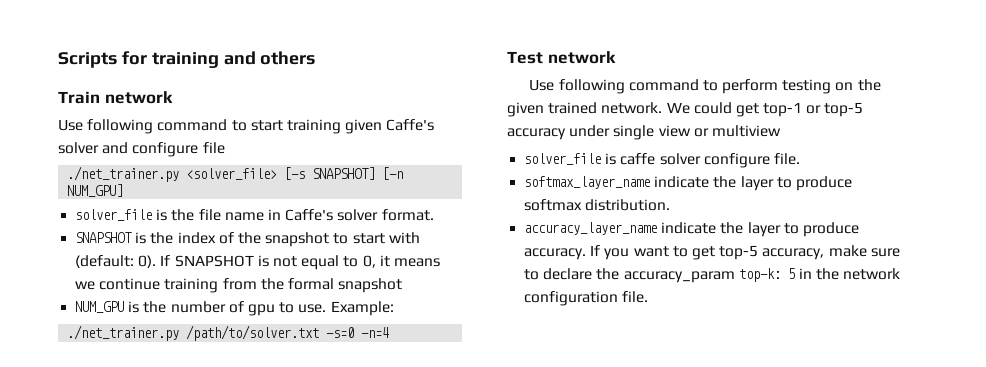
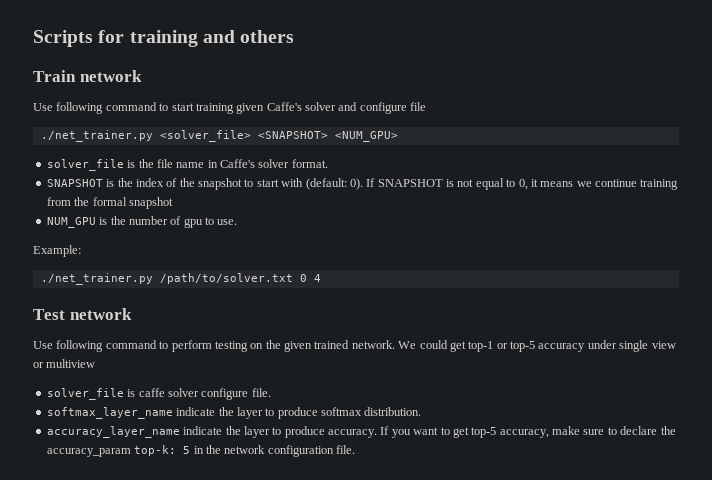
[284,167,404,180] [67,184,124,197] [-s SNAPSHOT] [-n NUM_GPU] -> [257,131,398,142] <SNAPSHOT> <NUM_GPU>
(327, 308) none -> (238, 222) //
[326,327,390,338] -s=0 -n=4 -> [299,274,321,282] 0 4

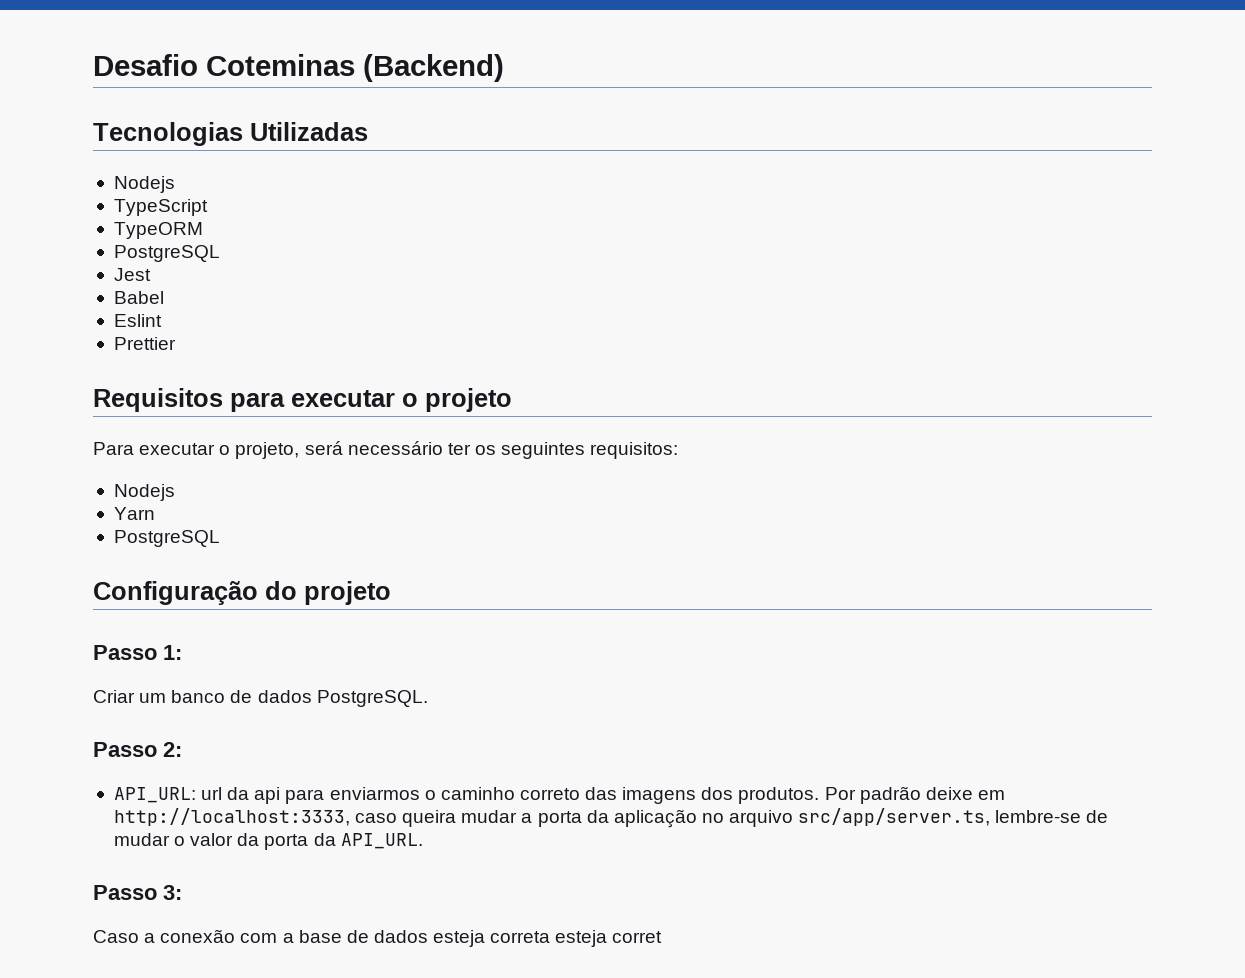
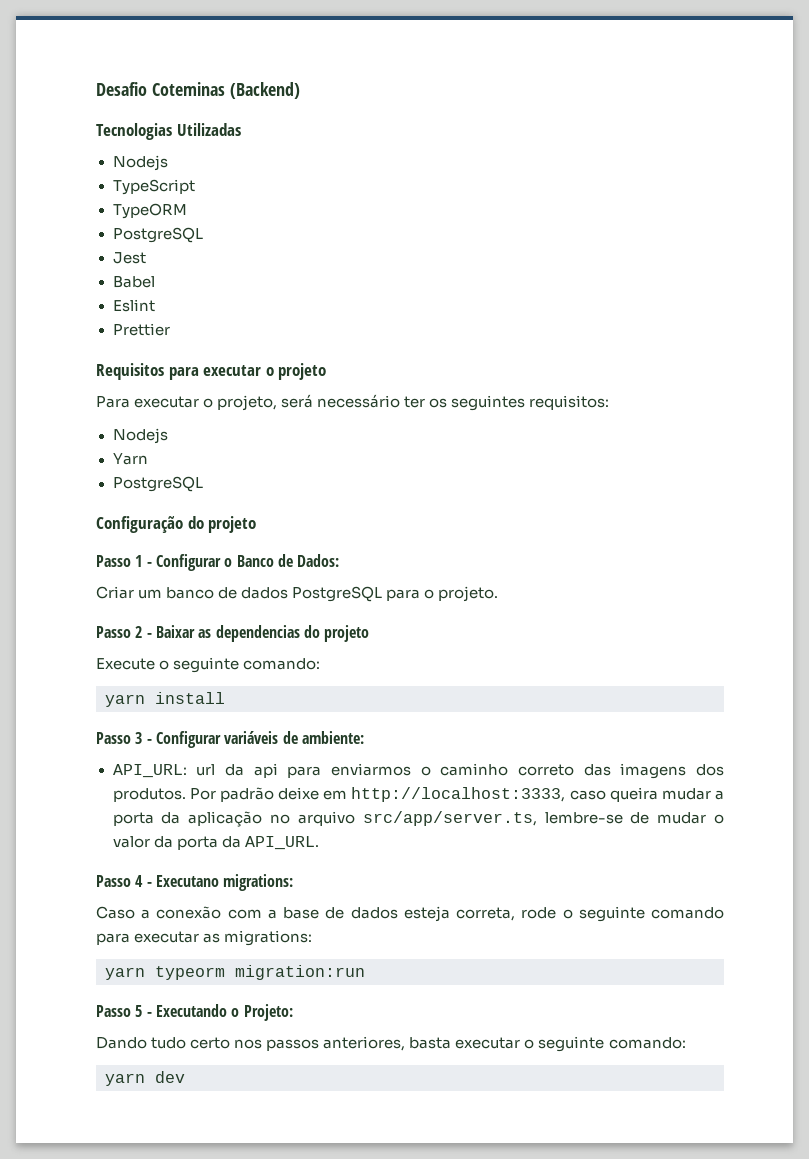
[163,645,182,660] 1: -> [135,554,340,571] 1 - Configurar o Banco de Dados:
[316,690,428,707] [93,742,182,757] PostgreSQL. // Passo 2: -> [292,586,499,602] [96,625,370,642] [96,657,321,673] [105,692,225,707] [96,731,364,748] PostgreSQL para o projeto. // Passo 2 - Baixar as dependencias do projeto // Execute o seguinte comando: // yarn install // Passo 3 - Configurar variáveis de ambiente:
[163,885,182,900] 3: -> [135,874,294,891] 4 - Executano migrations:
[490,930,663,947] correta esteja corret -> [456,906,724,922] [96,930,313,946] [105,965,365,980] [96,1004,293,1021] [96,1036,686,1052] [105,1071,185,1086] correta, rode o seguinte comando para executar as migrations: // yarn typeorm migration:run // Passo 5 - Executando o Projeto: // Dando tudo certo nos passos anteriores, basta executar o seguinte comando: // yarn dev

-- Task to complete --
Look at the listing and set down only the lines from its start through the line with "[163,885,182,900] 3: ->", word for word and without pictures.

-- Solution for this task --
[284,167,404,180] [67,184,124,197] [-s SNAPSHOT] [-n NUM_GPU] -> [257,131,398,142] <SNAPSHOT> <NUM_GPU>
(327, 308) none -> (238, 222) //
[326,327,390,338] -s=0 -n=4 -> [299,274,321,282] 0 4

[163,645,182,660] 1: -> [135,554,340,571] 1 - Configurar o Banco de Dados:
[316,690,428,707] [93,742,182,757] PostgreSQL. // Passo 2: -> [292,586,499,602] [96,625,370,642] [96,657,321,673] [105,692,225,707] [96,731,364,748] PostgreSQL para o projeto. // Passo 2 - Baixar as dependencias do projeto // Execute o seguinte comando: // yarn install // Passo 3 - Configurar variáveis de ambiente:
[163,885,182,900] 3: -> [135,874,294,891] 4 - Executano migrations:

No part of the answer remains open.